UDC: L’assistenza in loco ha senso solo se in Svizzera diminuiscono il numero di domande d’asilo e i costi e se questi sono sostenuti dai centri locali pertinenti, ad esempio per l’esame delle domande d’asilo. 

PLR: Sosteniamo la tradizione umanitaria svizzera e sosteniamo il rafforzamento dell’aiuto umanitario. 

PPD: Vogliamo aumentare gli aiuti in loco. Tuttavia, è contraddittorio voler tagliare gli aiuti allo sviluppo e al tempo stesso combattere in loco i motivi che inducono alla fuga. 

PS: Gli aiuti umanitari e la cooperazione allo sviluppo devono essere molto più coordinati di prima e gli aiuti umanitari devono essere considerati fin dall’inizio come parte di una strategia sostenibile a lungo termine.
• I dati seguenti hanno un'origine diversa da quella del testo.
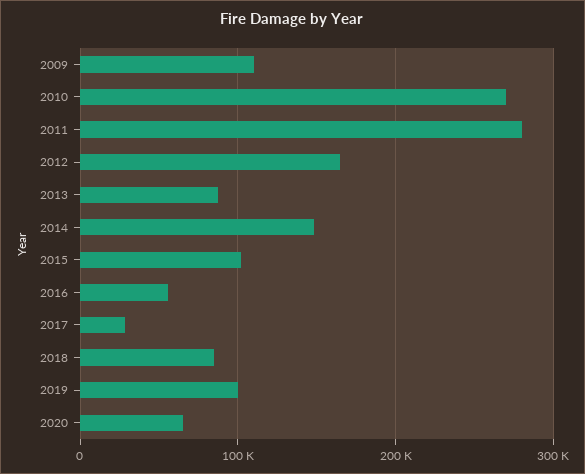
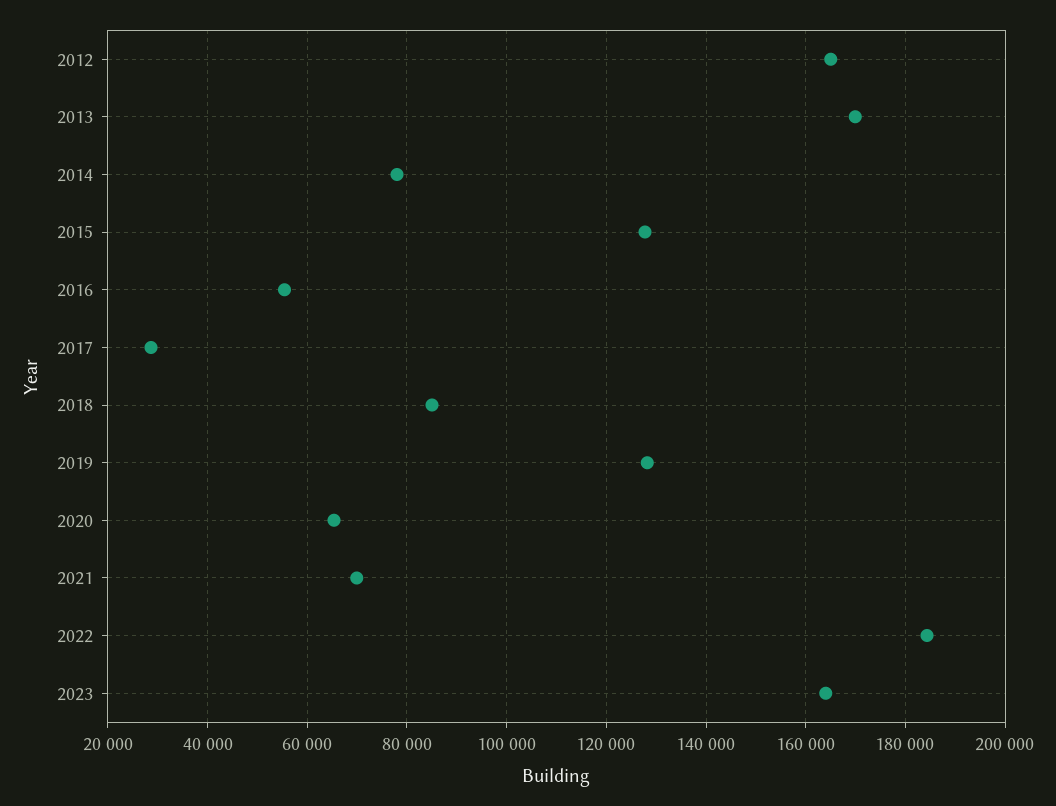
2009: 110000 -> none
2010: 270000 -> none
2011: 280000 -> none
2013: 90000 -> 170000
2014: 150000 -> 78000
2015: 100000 -> 128000
2019: 100000 -> 128000
2021: none -> 70000
2022: none -> 184000
2023: none -> 164000

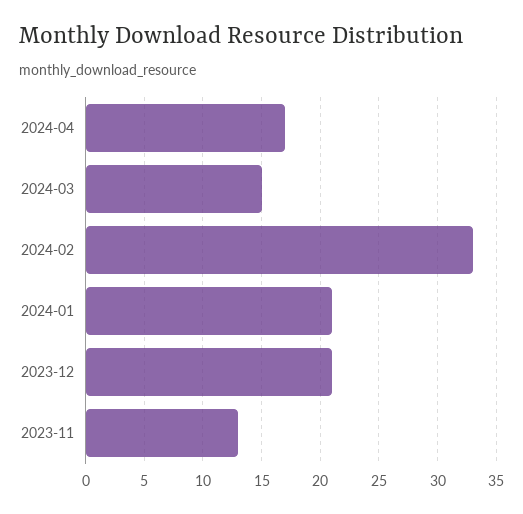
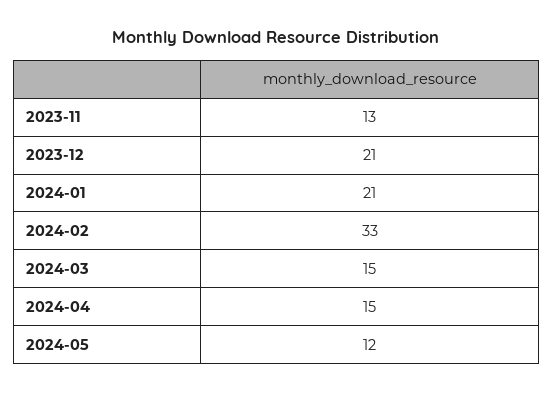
2024-04: 17 -> 15
2024-05: none -> 12

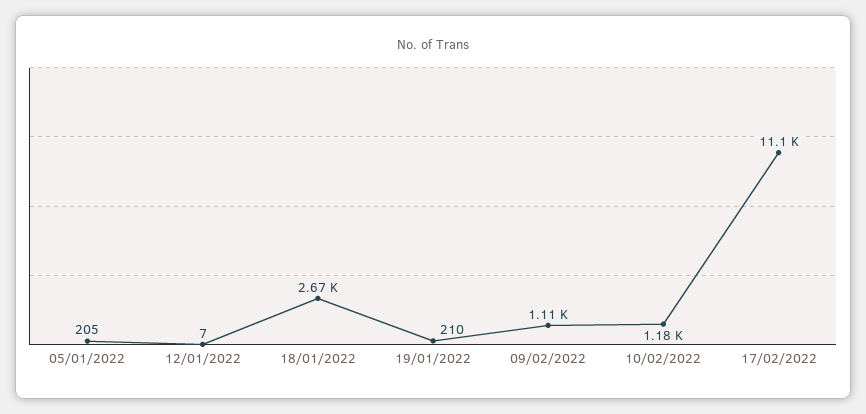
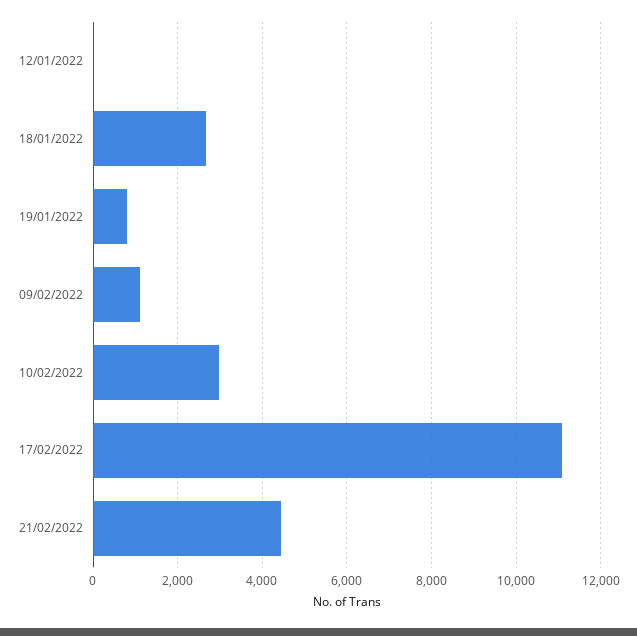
05/01/2022: 205 -> none
19/01/2022: 210 -> 800
10/02/2022: 1180 -> 3000
21/02/2022: none -> 4400

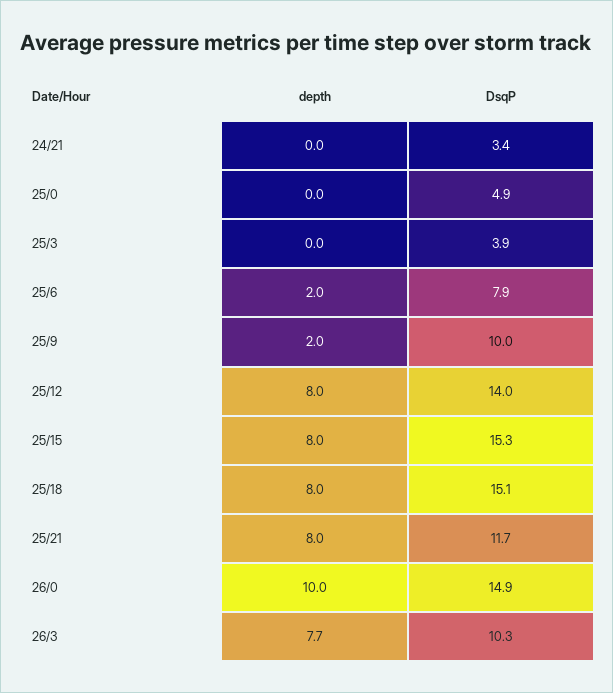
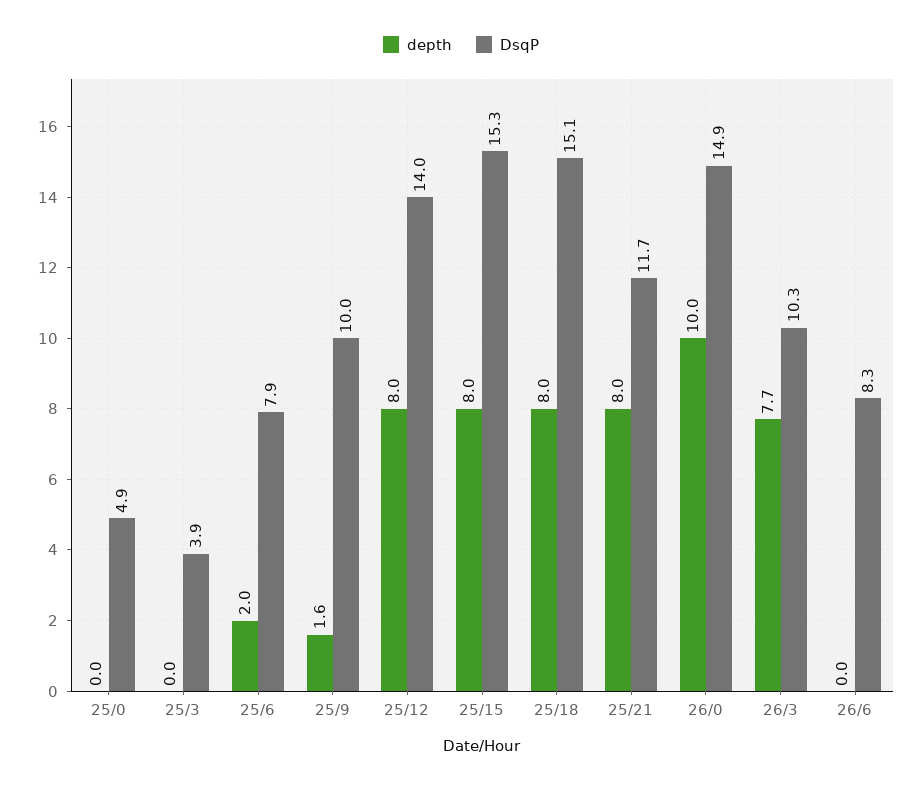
depth, 24/21: 0 -> none
DsqP, 24/21: 3.4 -> none
depth, 25/9: 2 -> 1.6
depth, 26/6: none -> 0
DsqP, 26/6: none -> 8.3

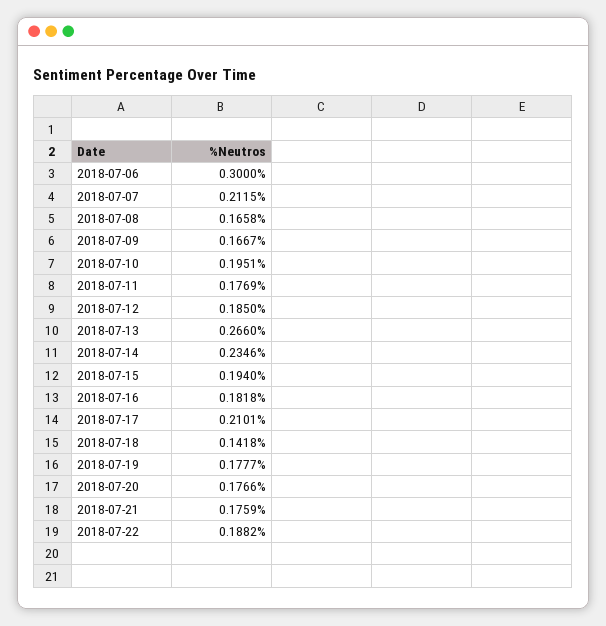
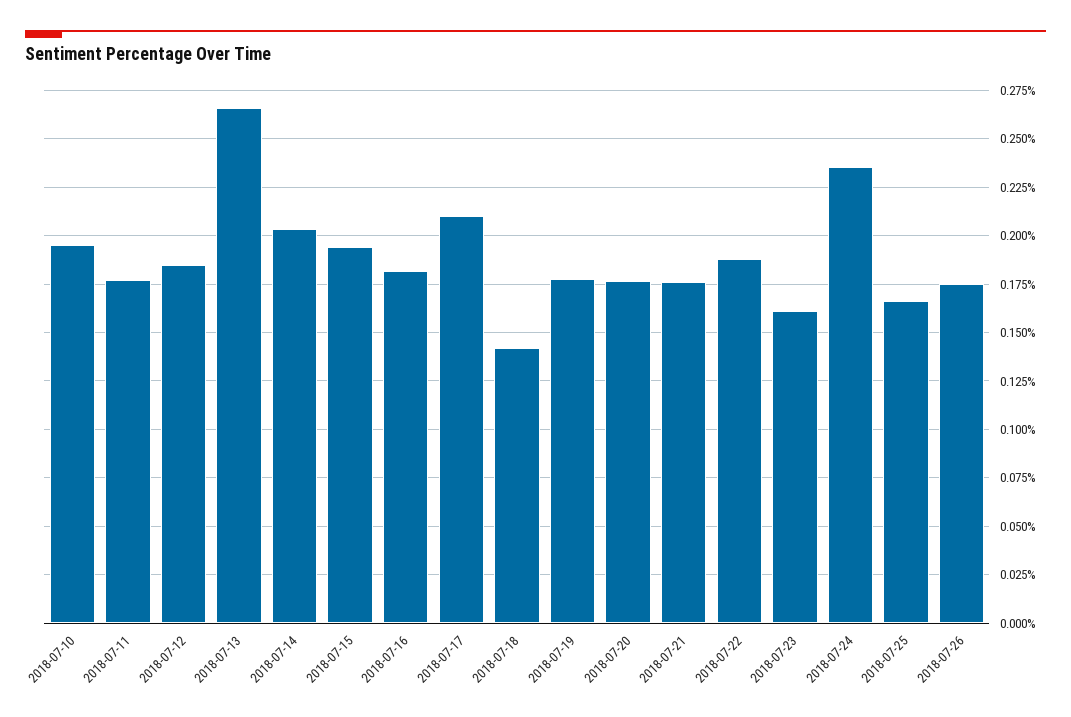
2018-07-06: 0.3 -> none
2018-07-07: 0.2115 -> none
2018-07-08: 0.1658 -> none
2018-07-09: 0.1667 -> none
2018-07-14: 0.2346 -> 0.205
2018-07-23: none -> 0.16
2018-07-24: none -> 0.235
2018-07-25: none -> 0.165
2018-07-26: none -> 0.175

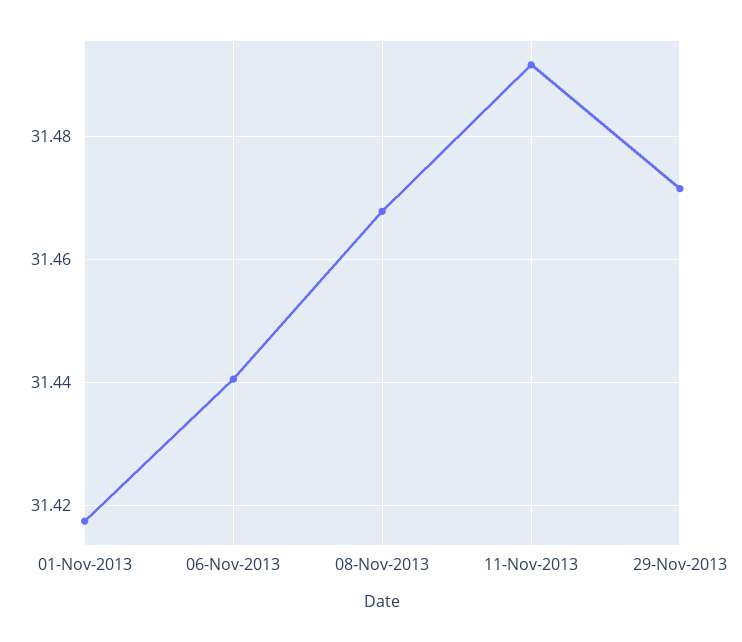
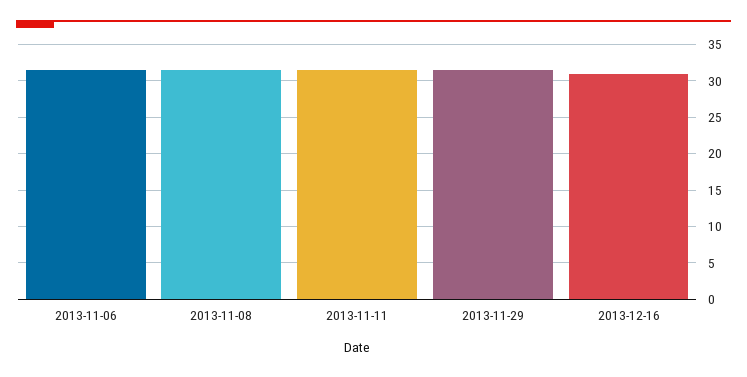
01-Nov-2013: 31.418 -> none
2013-12-16: none -> 31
Il tema migrazione e sviluppo sarà trattato anche nell’attuale sessione del Parlamento. Oggi, martedì, la Camera alta (Consiglio degli Stati) discute la richiesta di un cambiamento della politica d’asiloCollegamento esterno affinché la Svizzera aiuti i rifugiati “il più possibile vicino al loro Paese d’origine”. Gli aiuti in loco devono essere finanziati, tra l’altro, con fondi per l’aiuto allo sviluppo “che non verrebbero più versati agli Stati non cooperativi”. La Camera bassa (Consiglio nazionale) si occuperà del tema dell’Eritrea la prossima settimana.